O prefeito de Lagarto, Sérgio Reis, afirmou que a administração municipal já está mobilizada para encontrar alternativas que assegurem a realização do Festival da Mandioca, após a decisão cautelar que suspendeu parte das contratações relacionadas ao evento.
Durante entrevista ao Jornal da 102, apresentado por Aclécio Prata, o gestor explicou que a Prefeitura reuniu equipes técnicas e jurídicas para avaliar os desdobramentos da decisão e definir os próximos passos. Segundo ele, o maior desafio enfrentado neste momento é o curto prazo para adoção das medidas necessárias.
Sérgio Reis ressaltou que a Procuradoria-Geral do Município acompanha todo o processo e trabalha na construção de uma solução que permita a continuidade da programação sem desrespeitar as exigências legais. O prefeito enfatizou que qualquer decisão será tomada com responsabilidade, buscando evitar prejuízos à administração pública e garantindo segurança jurídica.
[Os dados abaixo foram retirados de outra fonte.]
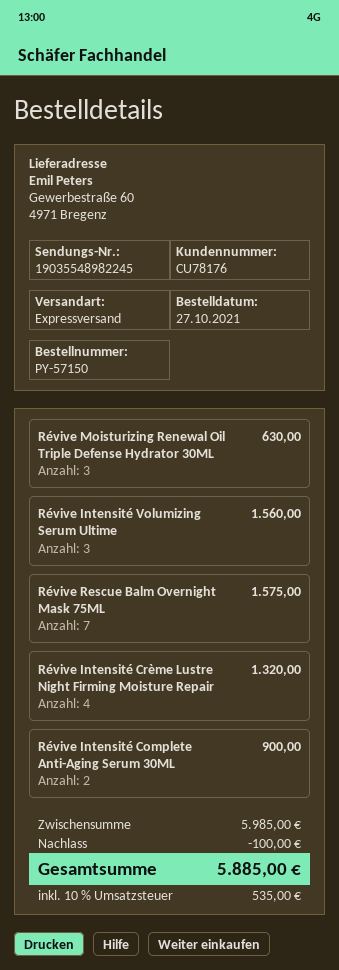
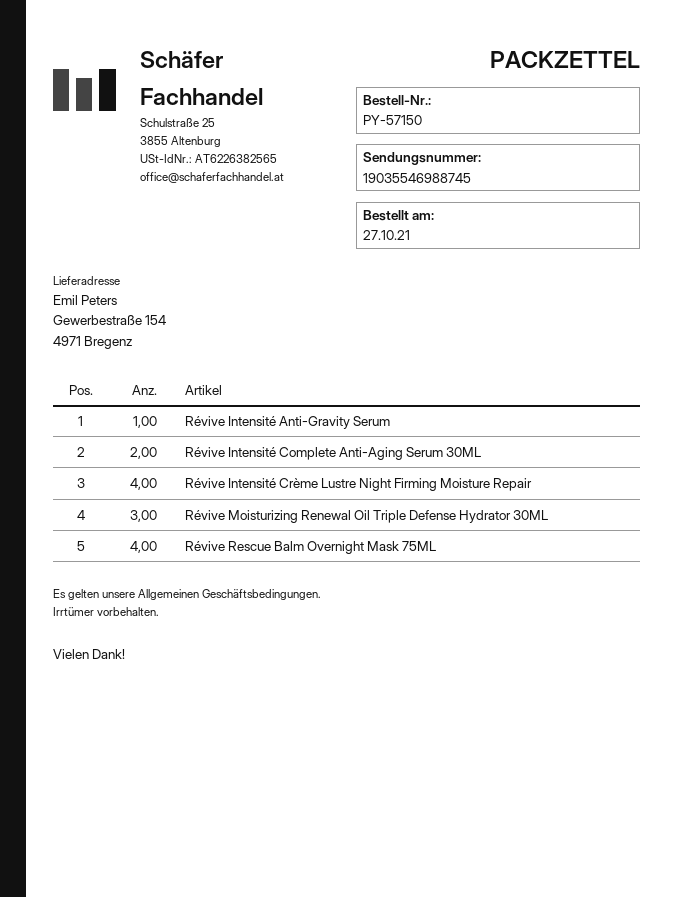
tracking number: 19035548982245 -> 19035546988745
ship to: Gewerbestraße 60, 4971 Bregenz -> Gewerbestraße 154, 4971 Bregenz
Révive Intensité Volumizing Serum Ultime: 3 -> none
Révive Rescue Balm Overnight Mask 75ML: 7 -> 4
Révive Intensité Anti-Gravity Serum: none -> 1

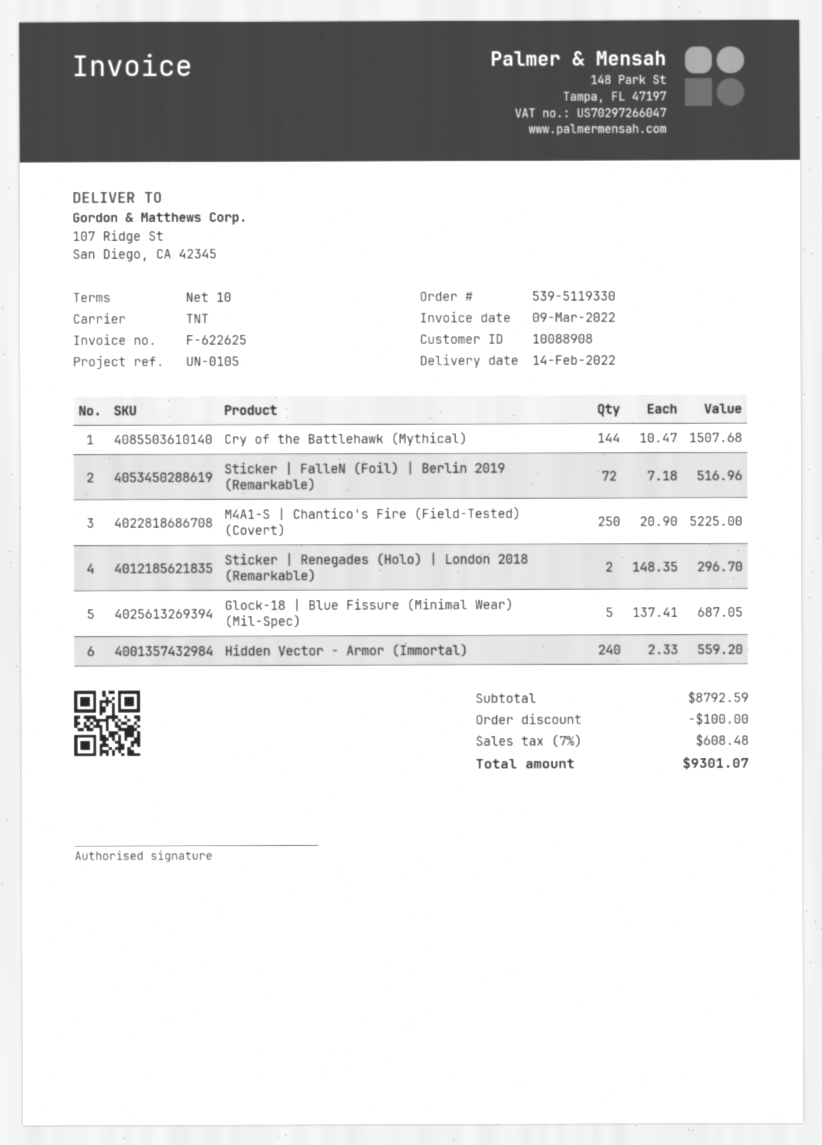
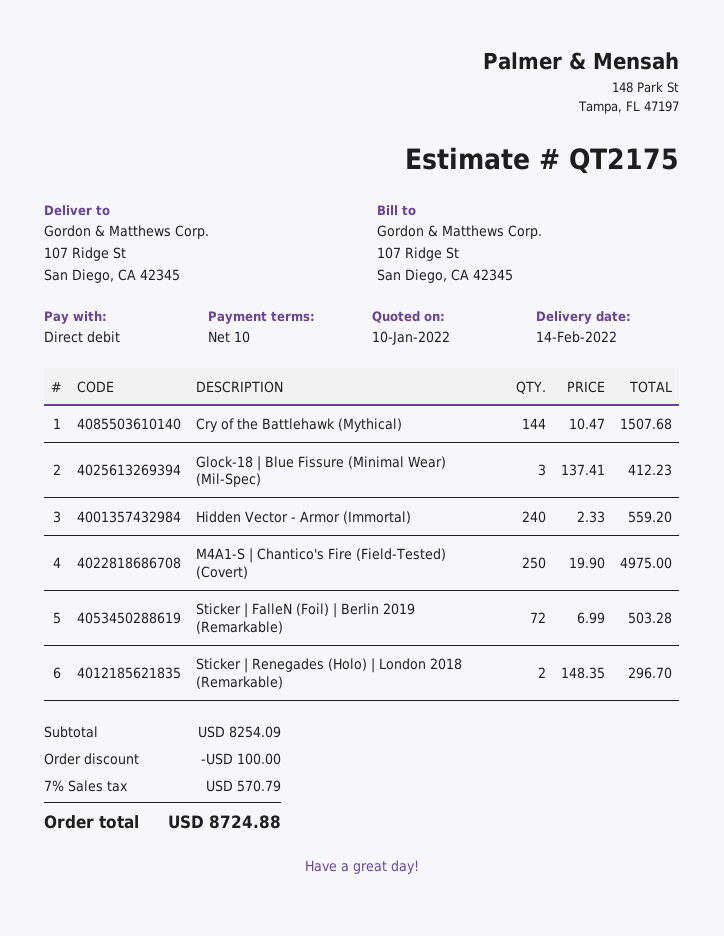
Sticker | FalleN (Foil) | Berlin 2019 (Remarkable): 72 x 7.18 = 516.96 -> 72 x 6.99 = 503.28
M4A1-S | Chantico's Fire (Field-Tested) (Covert): 250 x 20.90 = 5225.00 -> 250 x 19.90 = 4975.00
Glock-18 | Blue Fissure (Minimal Wear) (Mil-Spec): 5 x 137.41 = 687.05 -> 3 x 137.41 = 412.23
subtotal: 8792.59 -> 8254.09
tax: 7% = 608.48 -> 7% = 570.79
total: 9301.07 -> 8724.88

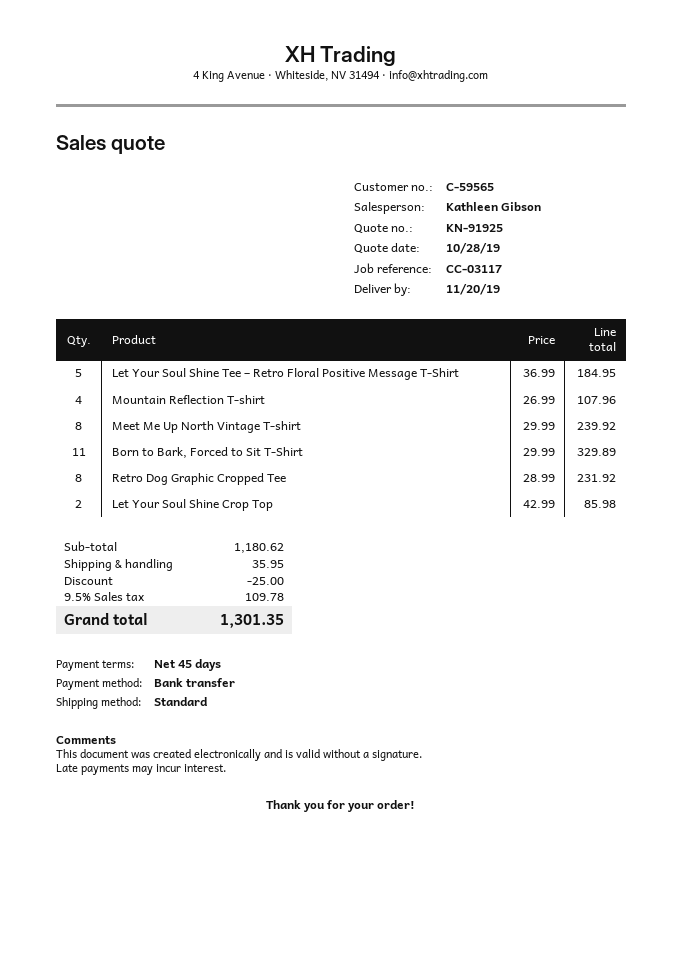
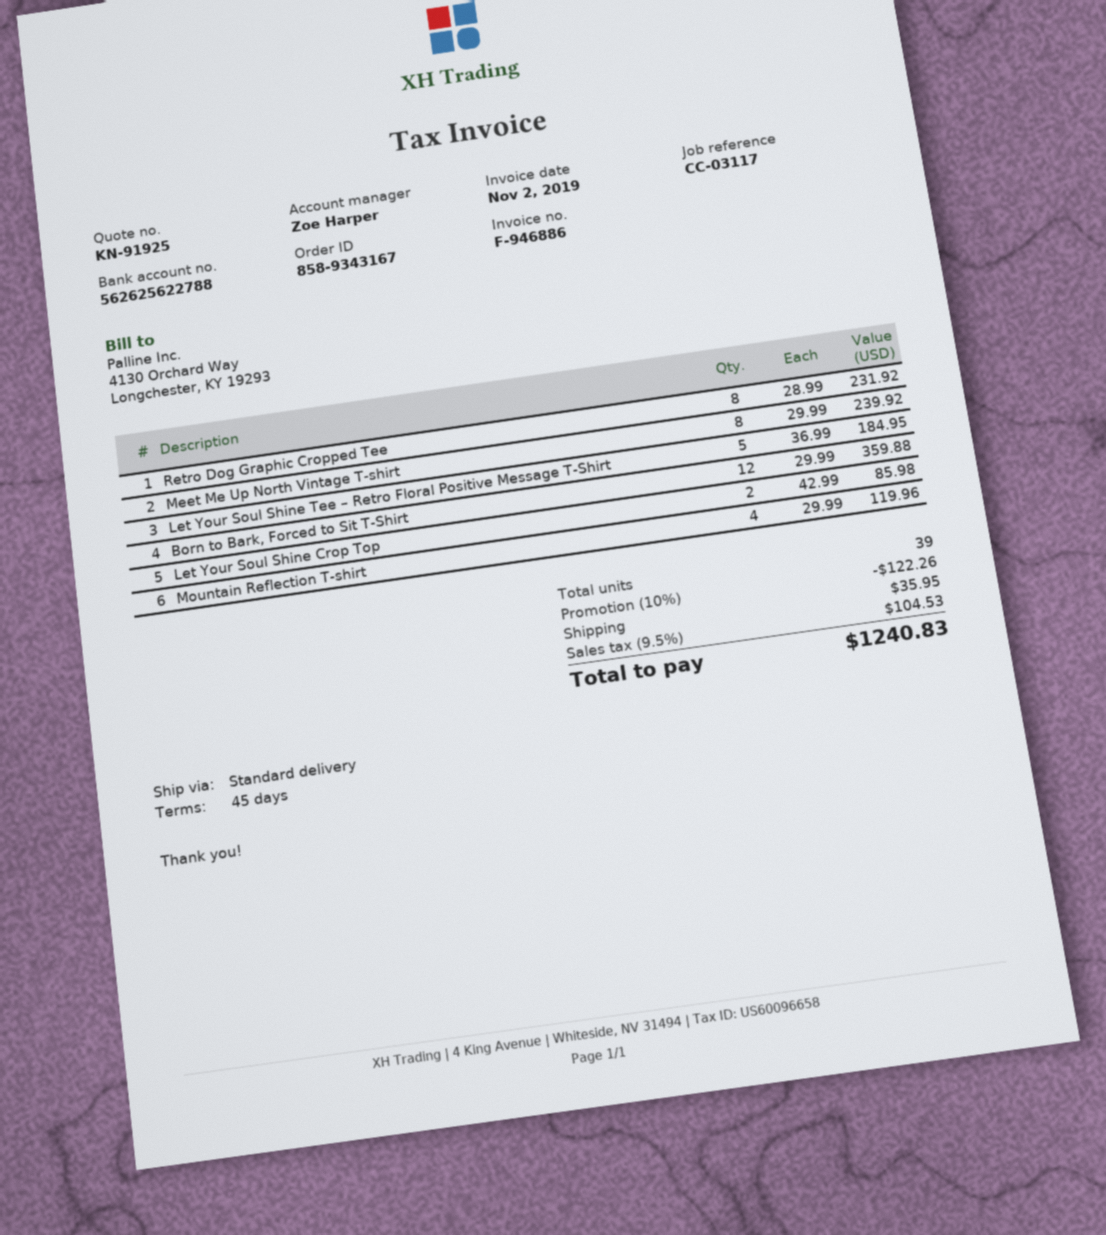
sales rep: Kathleen Gibson -> Zoe Harper
Mountain Reflection T-shirt: 4 x 26.99 = 107.96 -> 4 x 29.99 = 119.96
Born to Bark, Forced to Sit T-Shirt: 11 x 29.99 = 329.89 -> 12 x 29.99 = 359.88
discount: 25.00 -> 122.26
tax: 9.5% = 109.78 -> 9.5% = 104.53
total: 1301.35 -> 1240.83

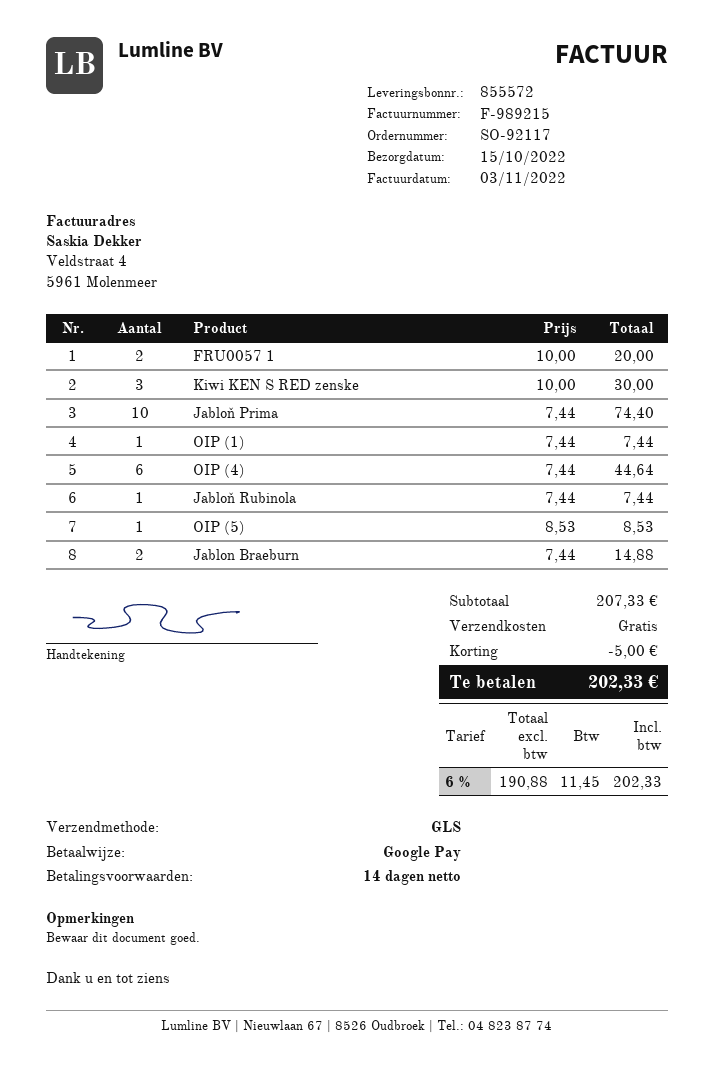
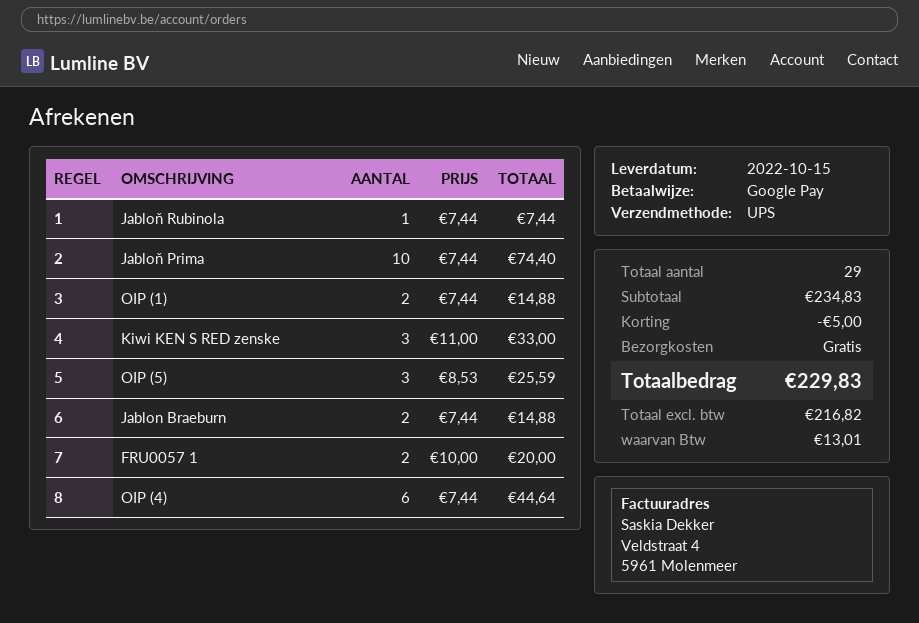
shipping method: GLS -> UPS
Kiwi KEN S RED zenske: 3 x 10.00 = 30.00 -> 3 x 11.00 = 33.00
OIP (1): 1 x 7.44 = 7.44 -> 2 x 7.44 = 14.88
OIP (5): 1 x 8.53 = 8.53 -> 3 x 8.53 = 25.59
subtotal: 207.33 -> 234.83
net: 190.88 -> 216.82
tax: 11.45 -> 13.01
total: 202.33 -> 229.83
Como uma das alternativas em análise, a gestão municipal estuda reorganizar parte da programação junina. A proposta é remanejar algumas atrações inicialmente previstas para os dias 23 e 24 de junho para os dias 27 e 28, preservando a realização do Festival da Mandioca e ampliando a programação nas datas finais do evento.
De acordo com o prefeito, a Prefeitura também iniciou um levantamento junto aos artistas e às bandas contratadas para verificar a disponibilidade de remarcação das apresentações, caso a mudança no calendário seja confirmada.
Durante a entrevista, Sérgio Reis reforçou a relevância do Festival da Mandioca para o desenvolvimento econômico de Lagarto. Segundo ele, além de preservar uma das principais tradições culturais do município, o evento impulsiona o comércio, fortalece o turismo e gera oportunidades de renda para ambulantes, comerciantes e trabalhadores informais.
O gestor reafirmou que a prioridade da administração é encontrar uma solução que permita a continuidade dos festejos com responsabilidade, transparência e respeito à legislação, garantindo que a população possa celebrar o São João sem comprometer a segurança jurídica do município.